Rob Bensinger 30 Sep 2021 15:36 UTC
LW: 26 AF: 15
0
AF
Copying over a Slack comment from Abram Demski:
I think this post could be pretty important.
It offers a formal treatment of “goal-directedness” and its relationship to coherence theorems such as VNM, a topic which has seen some past controversy but which has—till now—been dealt with only quite informally. Personally I haven’t known how to engage with the whole goal-directedness debate, and I think part of the reason for that is the vagueness of the idea. Goal-directedness doesn’t seem that cruxy for most of my thinking, but some other people seem to really strongly perceive it as a crux for miri-type thought, and sometimes as a crux for AI risk more generally. (I once made a “tool AI” argument against AI risk myself, although in hindsight I would say that was all motivated cognition, which ignored the idea that even tool AI has to optimize strongly in order to have high capabilities.)

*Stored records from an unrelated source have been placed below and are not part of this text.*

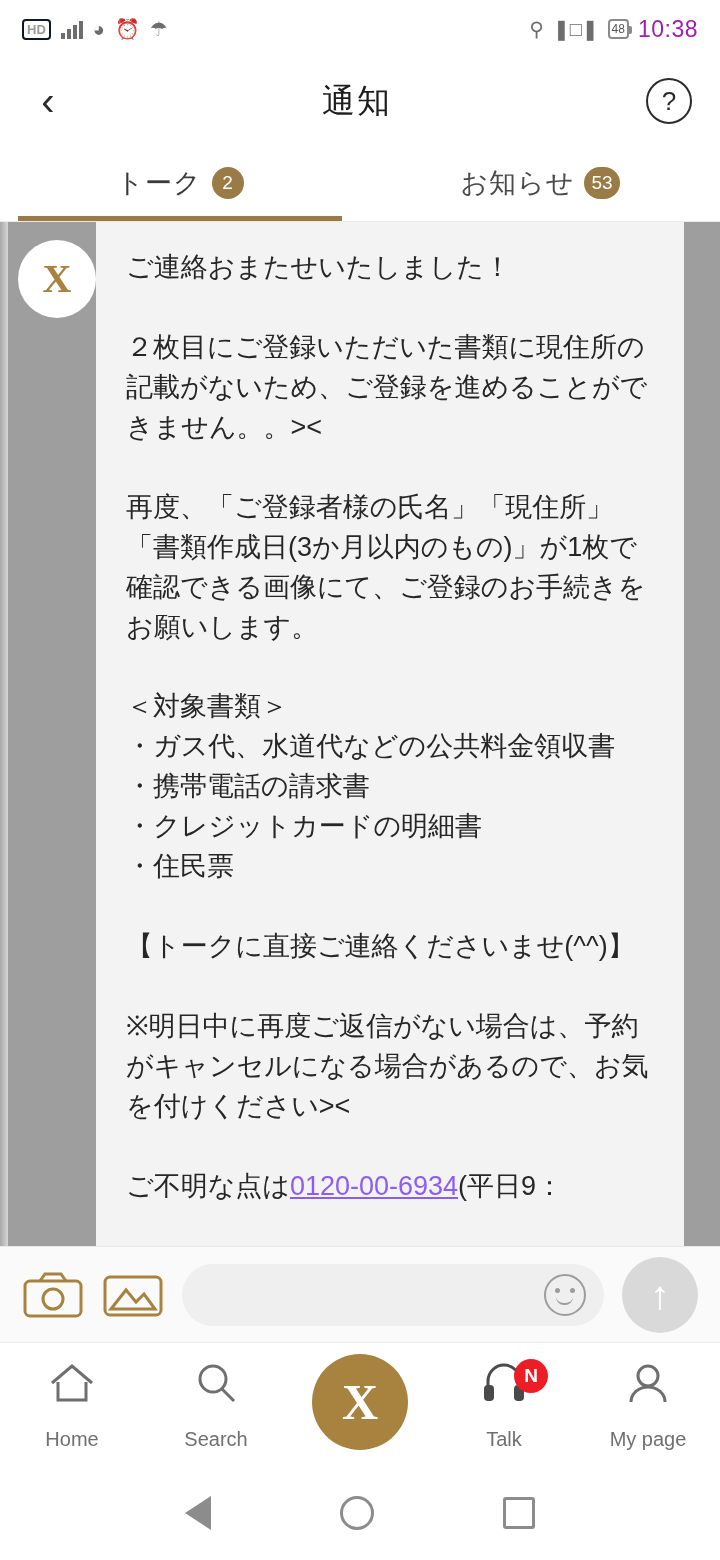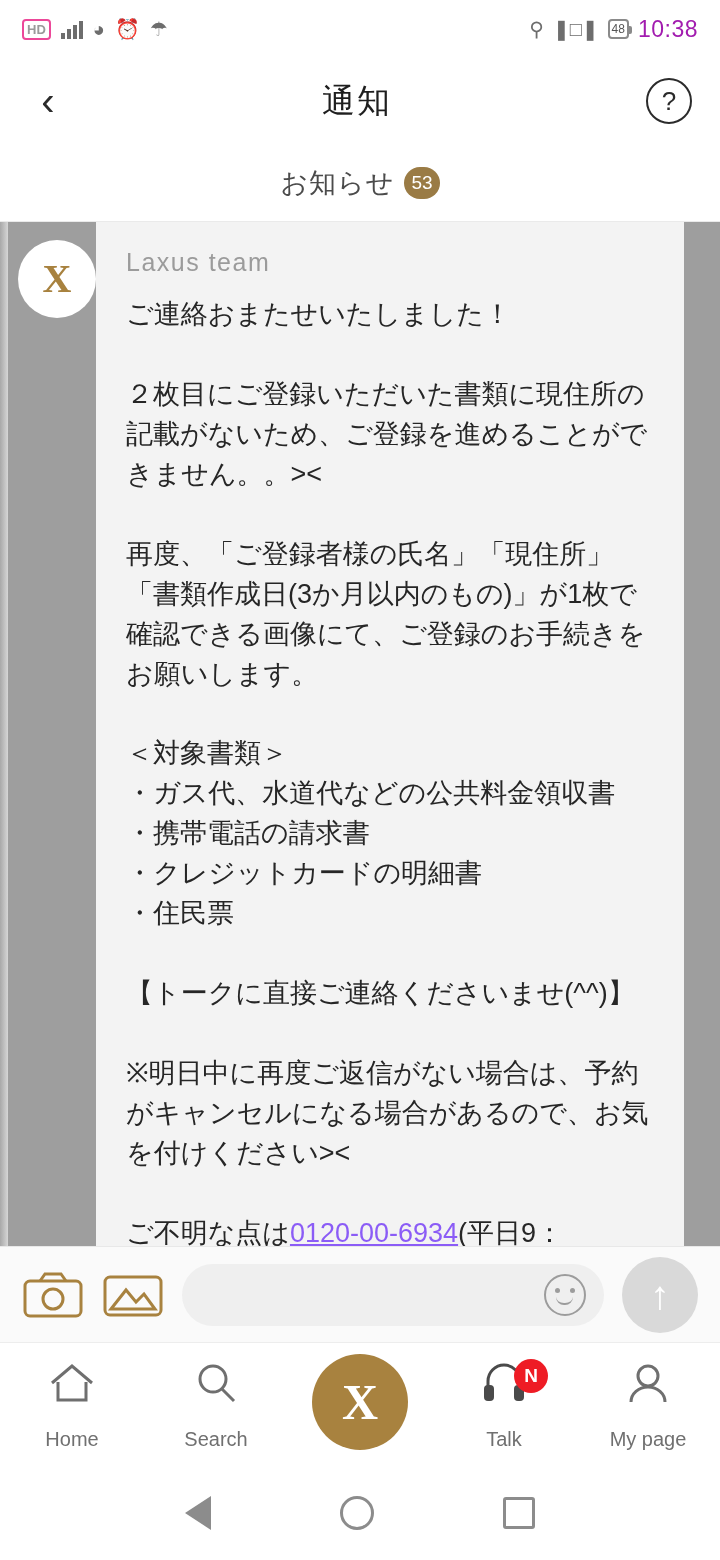--- a/index.html
+++ b/index.html
@@ -29,7 +29,7 @@
   .sb-right { display: flex; align-items: center; gap: 9px; margin-left: auto; }
   .hd-badge {
     font-size: 13px; font-weight: bold; color: #9a9a9a;
-    border: 2px solid #ec4899; border-radius: 4px;
+    border: 2px solid #0f172a; border-radius: 4px;
     padding: 0 3px; line-height: 17px;
   }
   .sig { display: flex; align-items: flex-end; gap: 2px; height: 20px; }

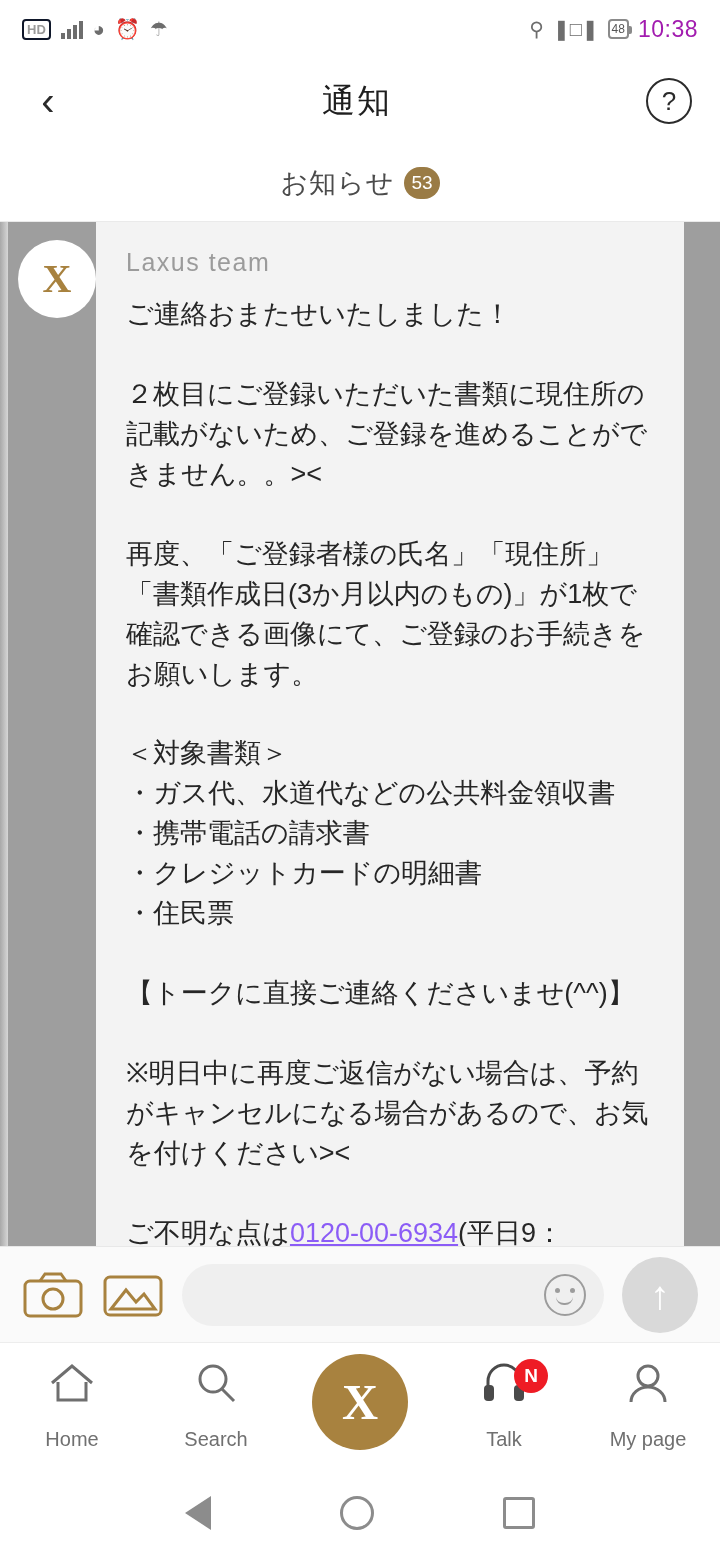--- a/index.html
+++ b/index.html
@@ -247,6 +247,11 @@
   </div>
 
   <div class="tabs">
+    <div class="tab active">
+      <span class="tab-label">トーク</span>
+      <span class="tab-badge">2</span>
+      <span class="tab-underline"></span>
+    </div>
     <div class="tab">
       <span class="tab-label">お知らせ</span>
       <span class="tab-badge">53</span>

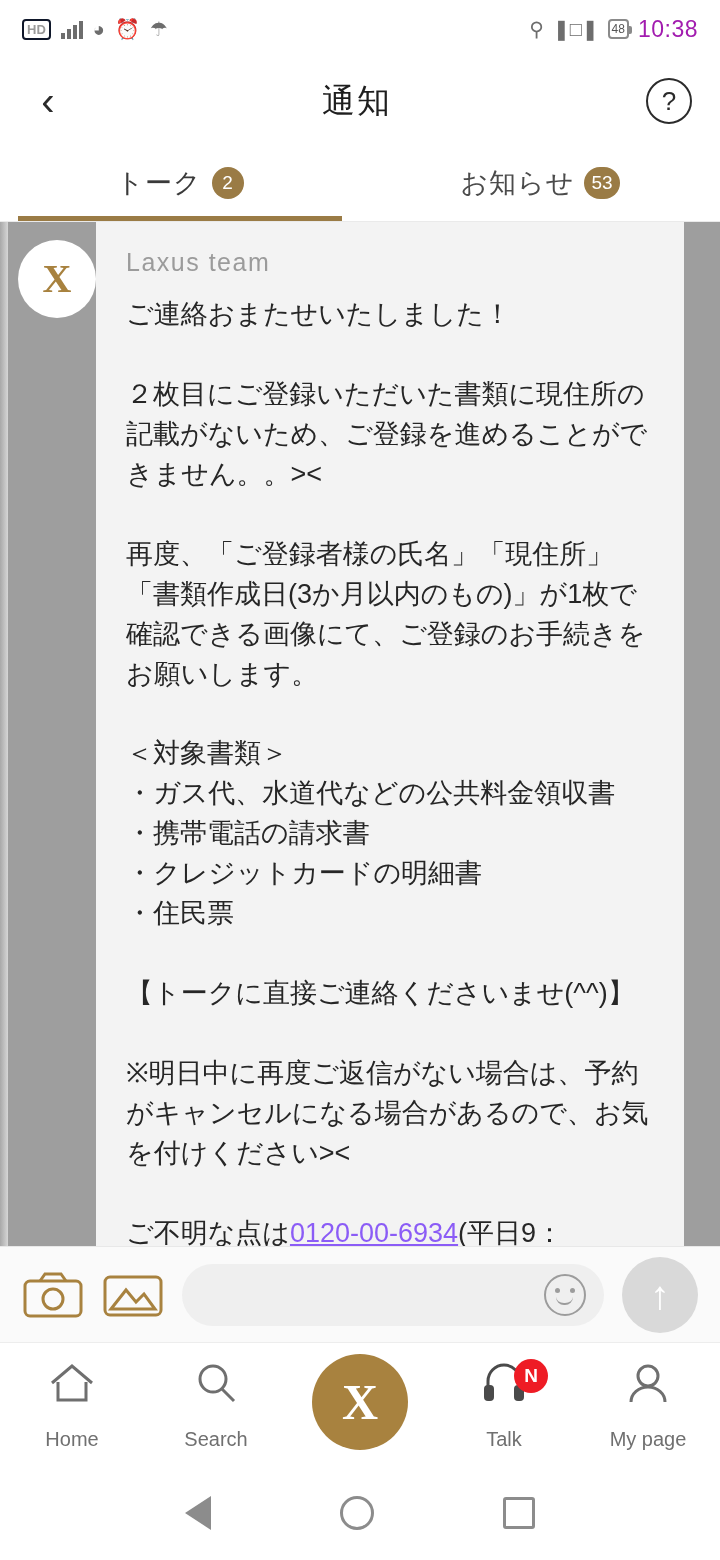--- a/index.html
+++ b/index.html
@@ -265,7 +265,6 @@
         <span class="x">X</span>
       </div>
       <div class="bubble">
-        <div class="sender">Laxus team</div>
         <div class="msg-text"><span>ご連絡おまたせいたしました！
 
 ２枚目にご登録いただいた書類に現住所の記載がないため、ご登録を進めることができません。。&gt;&lt;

So, as I see it, there’s been something of a stalemate between people who think the “goal-directed AI” vs “non-goal-directed AI” distinction is important for one reason or another, vs people who don’t think that.
Alex Turner seems to give real technical meaning to this distinction, showing that most VNM-coherent preferences are indeed “goal directed” in the sense of acting broadly like we expect agents to act (that is, behaving in ways consistent with instrumental convergence). However, he also gives a class of VNM-coherent preferences which are not goal-directed in this sense, instead exhibiting essentially random behavior. This gives us a plausible formal proxy for the “goal directed vs not goal directed” distinction!
I’m not sure how it can/should carry the broader conversation forward, yet, but it seems like something to think about.